Difference listings
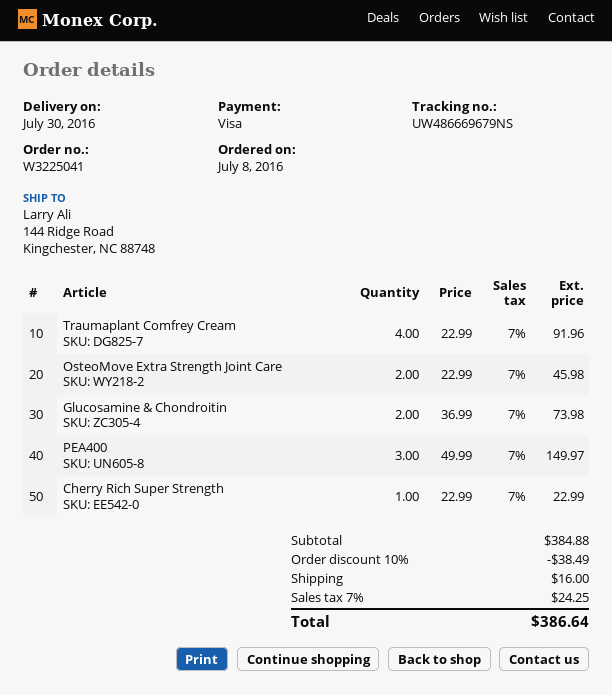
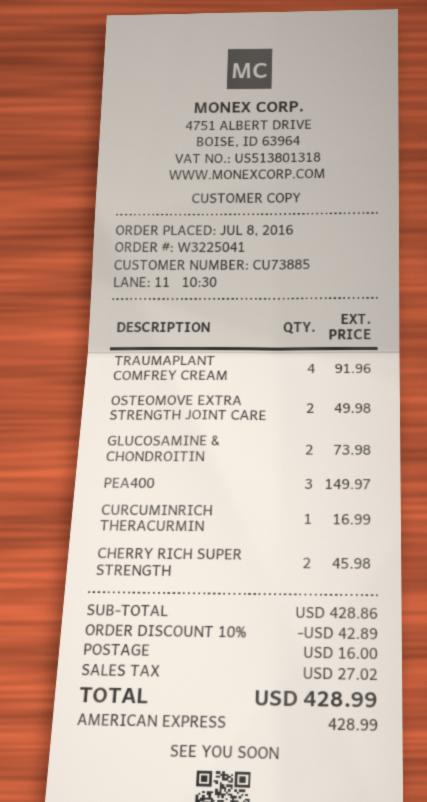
payment method: Visa -> American Express
OsteoMove Extra Strength Joint Care: 2 for 45.98 -> 2 for 49.98
Cherry Rich Super Strength: 1 for 22.99 -> 2 for 45.98
CURCUMINRICH THERACURMIN: none -> 1 for 16.99
subtotal: 384.88 -> 428.86
discount: 10% = 38.49 -> 10% = 42.89
tax: 24.25 -> 27.02
total: 386.64 -> 428.99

WHAT IS BEING ASKED.
Could you copy every line from the records that mentions the word "Strength"?

YOUR SOLUTION.
OsteoMove Extra Strength Joint Care: 2 for 45.98 -> 2 for 49.98
Cherry Rich Super Strength: 1 for 22.99 -> 2 for 45.98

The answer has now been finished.